The work developed during the reporting period went beyond the state of the art of the foldamer field by expanding the scope of protein surface recognition by aromatic helical foldamers: a) the discovery that the aromatic oligoamide foldamers selectively binds to protein surfaces via either complex formation with HCA or via disulphide covalent link in the case of cyclophilin A, IL4 and ubiquitin. In addition, it was found that long foldamers (having around 3kDa) were interacting with large contact surface of HCA as observed during their structural elucidation. b) the introduction of long aromatic oligoamide foldamers onto the protein surface for the purpose of enhancing interactions and covering large surface area was achieved for the first time in the foldamer field. Several cases of selective foldamer binding were found, mediated either by inhibitor strategy in the case of HCA, or by covalent ligation strategy or non-covalent/complex strategy in the case of CypA, IL4 and ubiquitin. The structures of two of HCA-foldamer complexes could be elucidated by X-ray crystallographic analysis. These are the first examples of crystal structures of long foldamers (up to 14-units) with HCA surface and constitute important milestones in the challenging area of protein surface recognition by synthetic foldamers, a field that had until recently suffered from a complete lack of solid state evidence with long foldamers; c) the studies performed successfuly provided proof of concept that other proteinogenic side chains can be incorporated onto monomers in foldamer sequences and serve as reporter of the binding event.

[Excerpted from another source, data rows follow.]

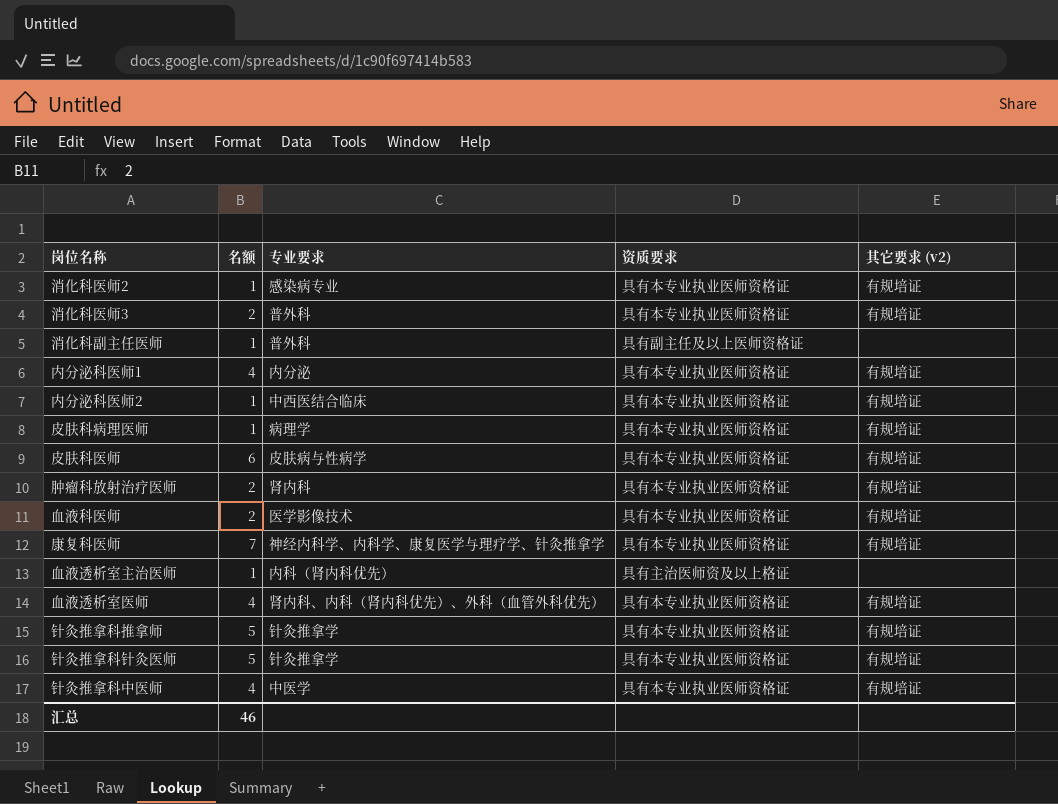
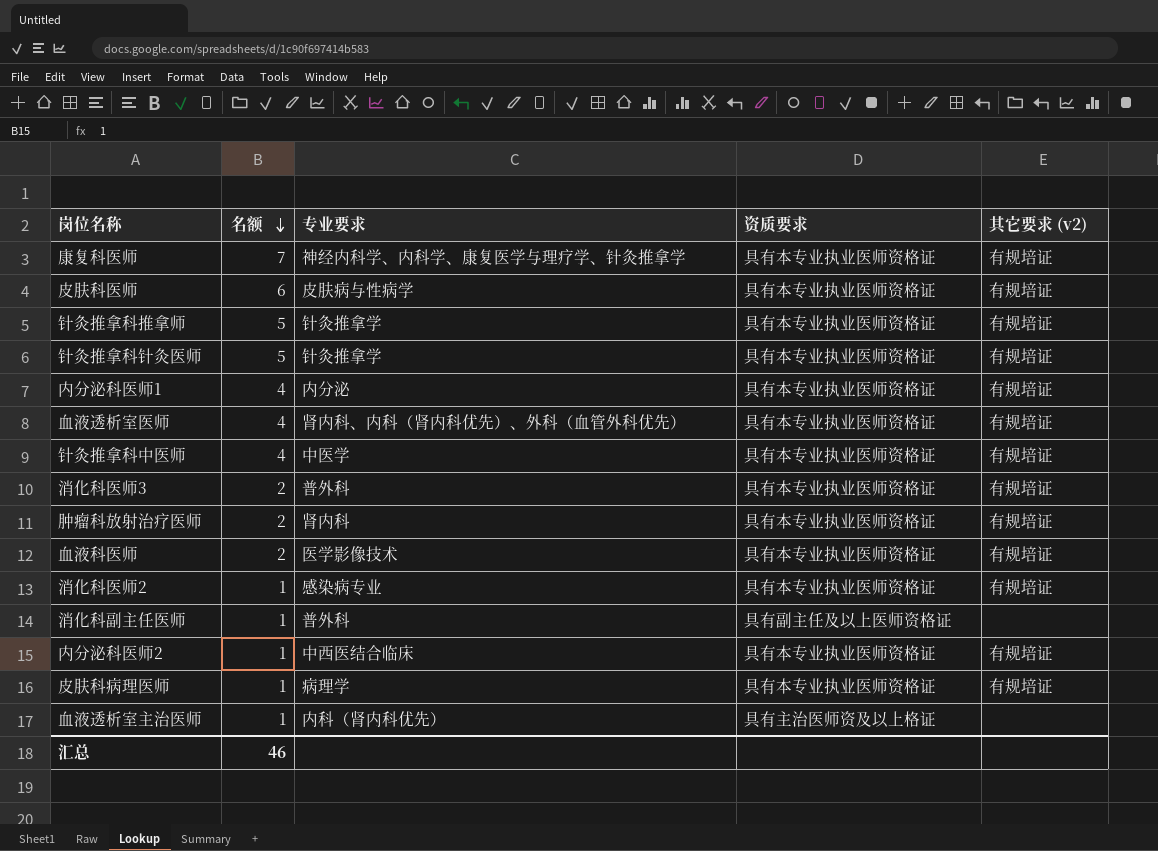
row order: none -> 名额 descending

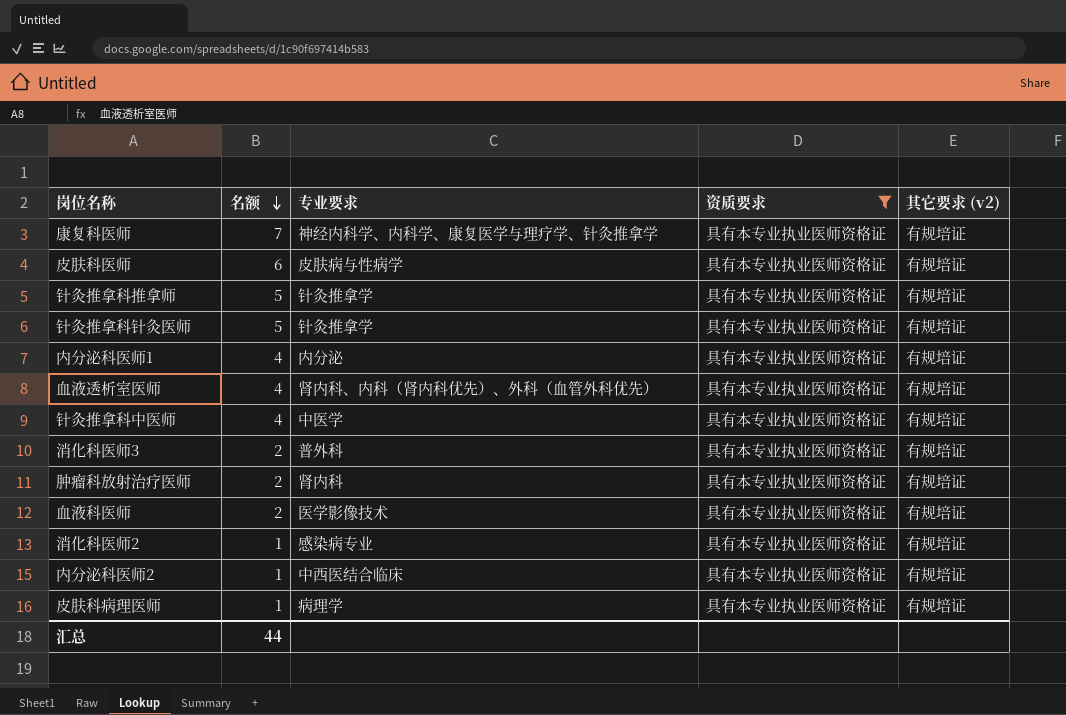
filter: none -> 资质要求 = 具有本专业执业医师资格证
汇总 | 名额: 46 -> 44

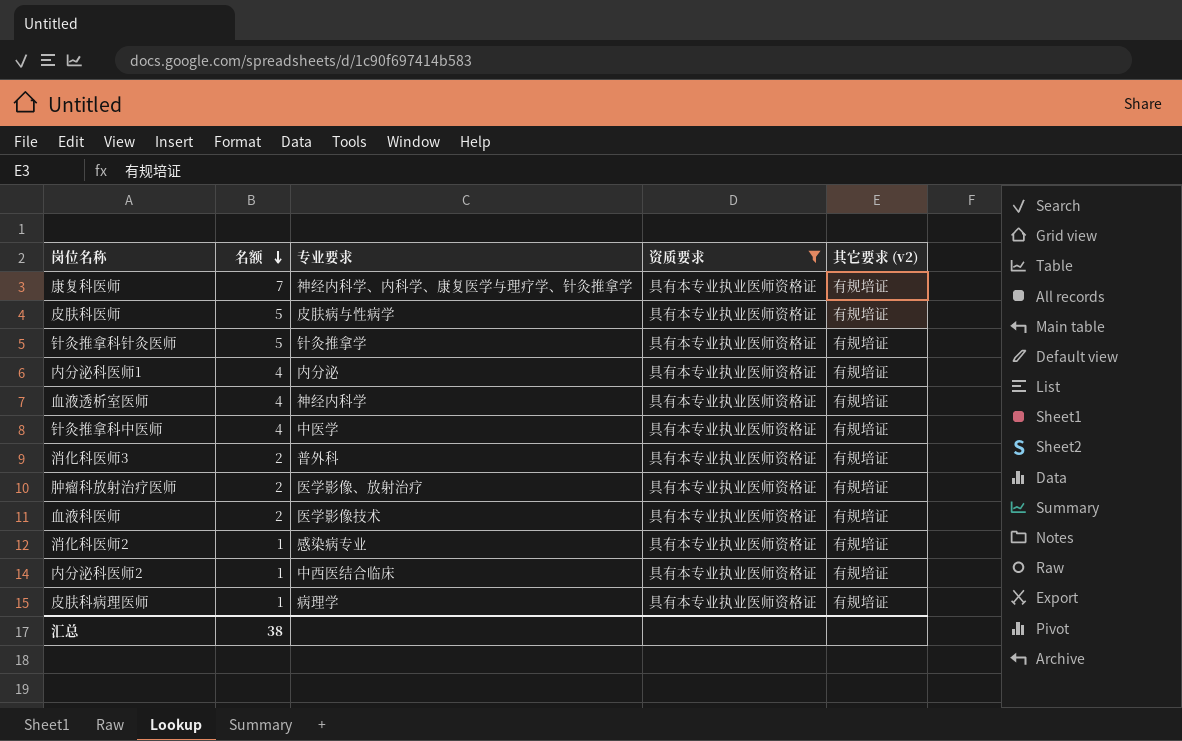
row 针灸推拿科推拿师: 5 | 针灸推拿学 | 具有本专业执业医师资格证 | 有规培证 -> none
皮肤科医师 | 名额: 6 -> 5
血液透析室医师 | 专业要求: 肾内科、内科（肾内科优先）、外科（血管外科优先） -> 神经内科学
肿瘤科放射治疗医师 | 专业要求: 肾内科 -> 医学影像、放射治疗
汇总 | 名额: 44 -> 38

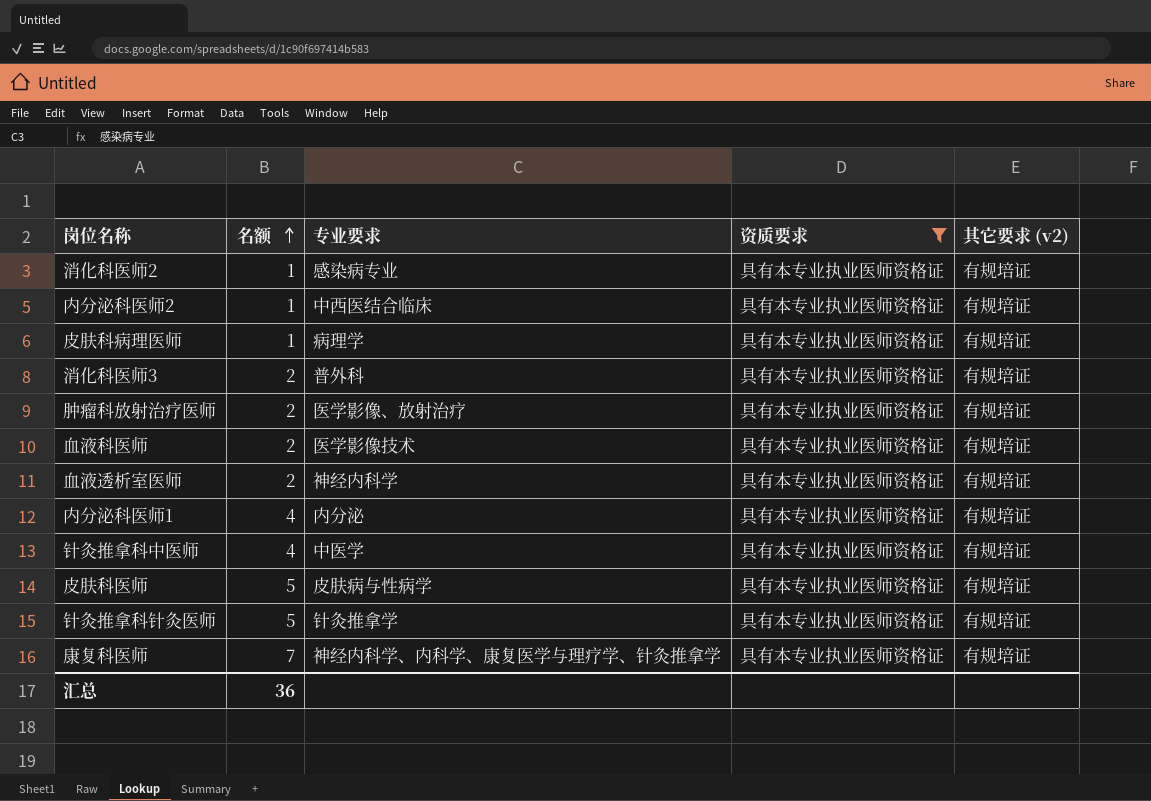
row order: 名额 descending -> 名额 ascending
血液透析室医师 | 名额: 4 -> 2
汇总 | 名额: 38 -> 36

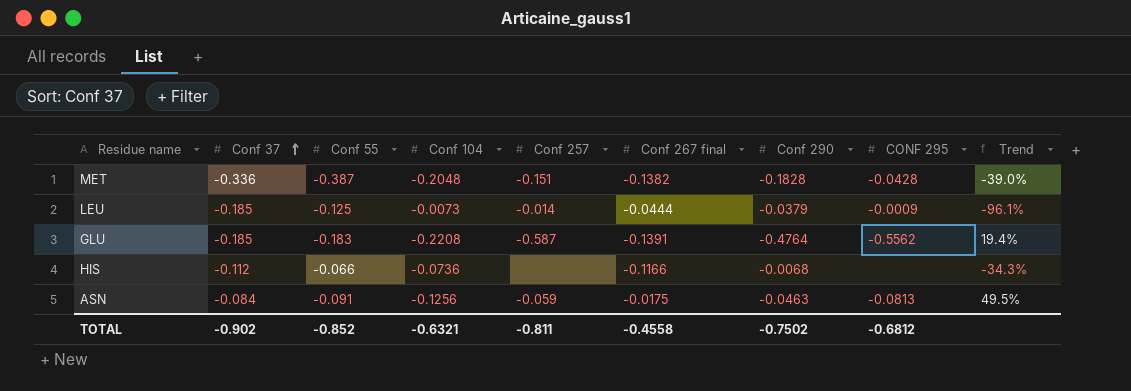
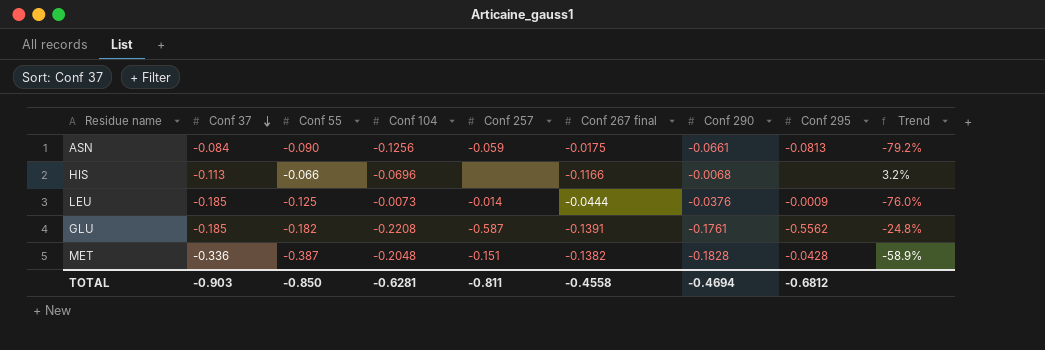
row order: Conf 37 ascending -> Conf 37 descending
column name: CONF 295 -> Conf 295
column Trend | formula: ([Conf 104] - [Conf 37]) / [Conf 37] -> ([Conf 267 final] - [Conf 37]) / [Conf 37]
ASN | Conf 55: -0.091 -> -0.090
ASN | Conf 290: -0.0463 -> -0.0661
HIS | Conf 37: -0.112 -> -0.113
HIS | Conf 104: -0.0736 -> -0.0696
LEU | Conf 290: -0.0379 -> -0.0376
GLU | Conf 55: -0.183 -> -0.182
GLU | Conf 290: -0.4764 -> -0.1761
TOTAL | Conf 37: -0.902 -> -0.903
TOTAL | Conf 55: -0.852 -> -0.850
TOTAL | Conf 104: -0.6321 -> -0.6281
TOTAL | Conf 290: -0.7502 -> -0.4694

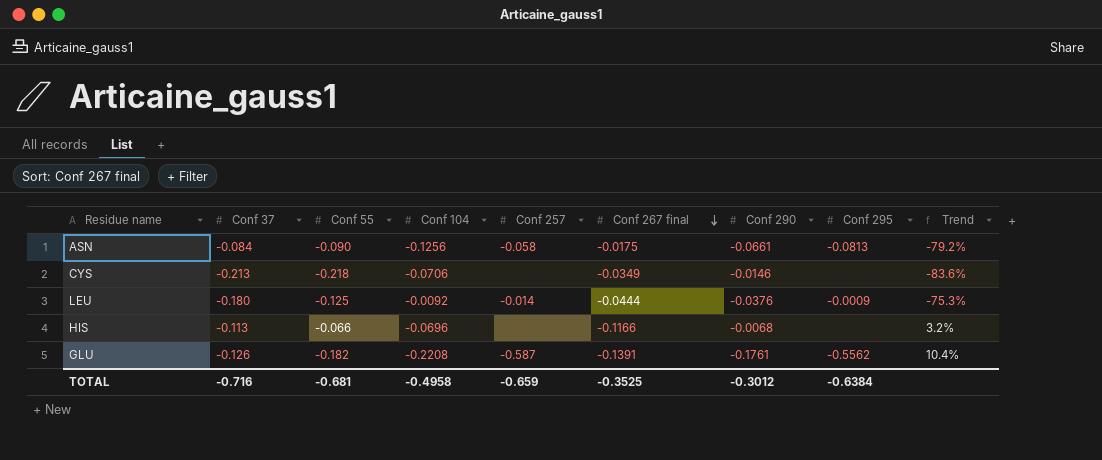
row order: Conf 37 descending -> Conf 267 final descending
row MET: -0.336 | -0.387 | -0.2048 | -0.151 | -0.1382 | -0.1828 | -0.0428 | -58.9% -> none
ASN | Conf 257: -0.059 -> -0.058
row CYS: none -> -0.213 | -0.218 | -0.0706 | none | -0.0349 | -0.0146 | none | -83.6%
LEU | Conf 37: -0.185 -> -0.180
LEU | Conf 104: -0.0073 -> -0.0092
LEU | Trend: -76.0% -> -75.3%
GLU | Conf 37: -0.185 -> -0.126
GLU | Trend: -24.8% -> 10.4%
TOTAL | Conf 37: -0.903 -> -0.716
TOTAL | Conf 55: -0.850 -> -0.681
TOTAL | Conf 104: -0.6281 -> -0.4958
TOTAL | Conf 257: -0.811 -> -0.659
TOTAL | Conf 267 final: -0.4558 -> -0.3525
TOTAL | Conf 290: -0.4694 -> -0.3012
TOTAL | Conf 295: -0.6812 -> -0.6384

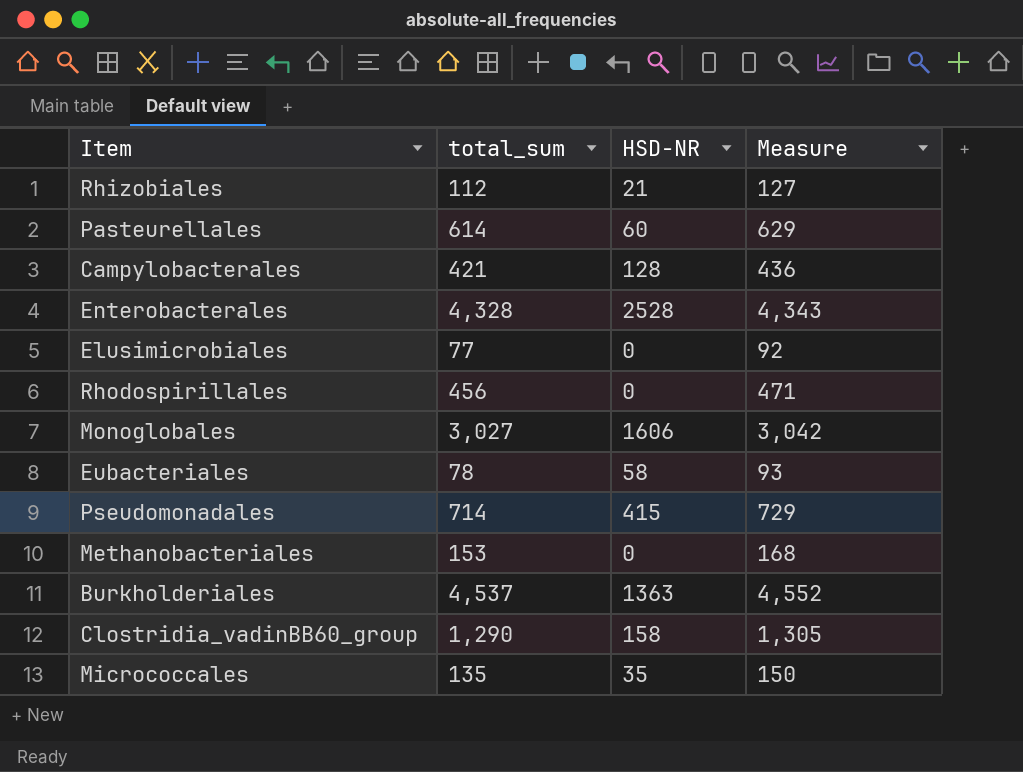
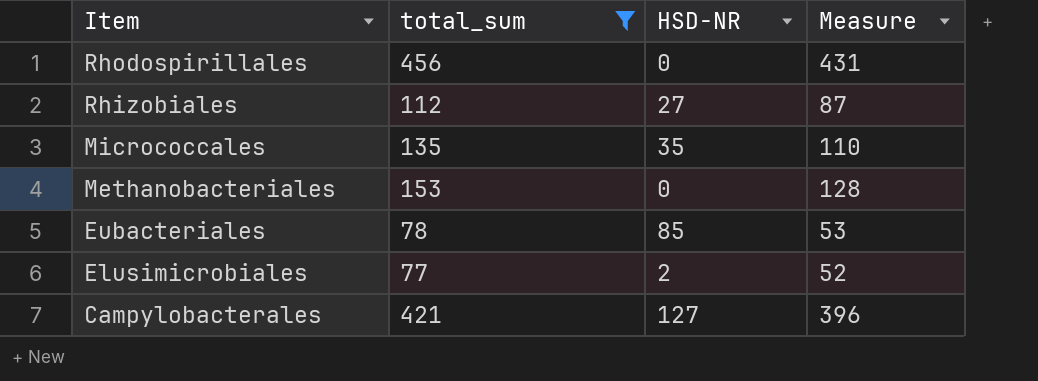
filter: none -> total_sum <= 456
row order: none -> Item descending
column Measure | formula: [total_sum] + 15 -> [total_sum] - 25
Rhizobiales | HSD-NR: 21 -> 27
Eubacteriales | HSD-NR: 58 -> 85
Elusimicrobiales | HSD-NR: 0 -> 2
Campylobacterales | HSD-NR: 128 -> 127

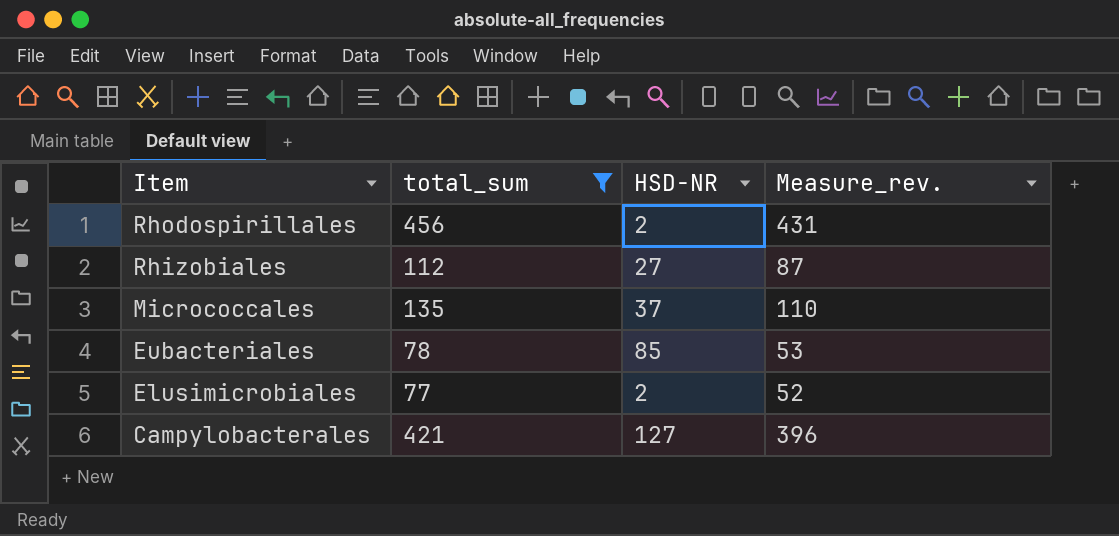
column name: Measure -> Measure_rev.
row Methanobacteriales: 153 | 0 | 128 -> none
Rhodospirillales | HSD-NR: 0 -> 2
Micrococcales | HSD-NR: 35 -> 37

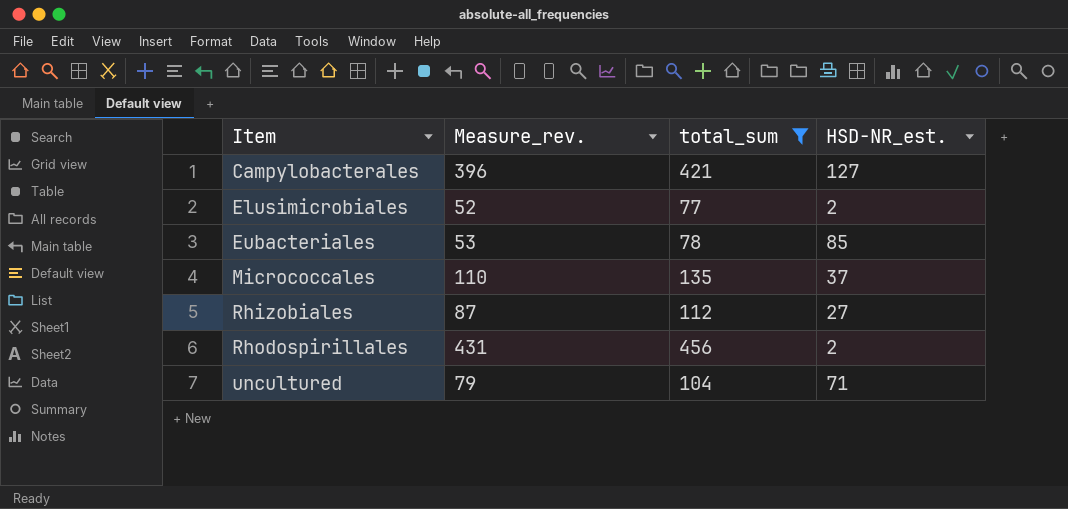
row order: Item descending -> Item ascending
column Measure_rev. | position: 4 -> 2
column name: HSD-NR -> HSD-NR_est.
row uncultured: none -> 79 | 104 | 71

Overall, the project gave an important contribution to the challenging field of protein-protein interactions. Advancements in this field are poised to have a tremendous impact in the development of foldamer-based ligands that recognize large areas of protein surfaces. They can also be candidates as protein markers for imaging and diagnostic or as inhibitors of protein-protein interactions which lie at the core of most cellular processes and thus constitute targets for the development of pharmacological tools or therapeutic agents. Such developments would introduce “medium-sized” molecules into pharmaceutical development which would represent a paradigm change aside of the prevalence of small molecules and protein-based therapeutics. All these potential applications are well in line with the Horizon 2020 societal challenge of “Health, demographic change and wellbeing” and will contribute to the strengthening of the European Union’s excellence and attractiveness in research and innovation and its economic and industrial competitiveness.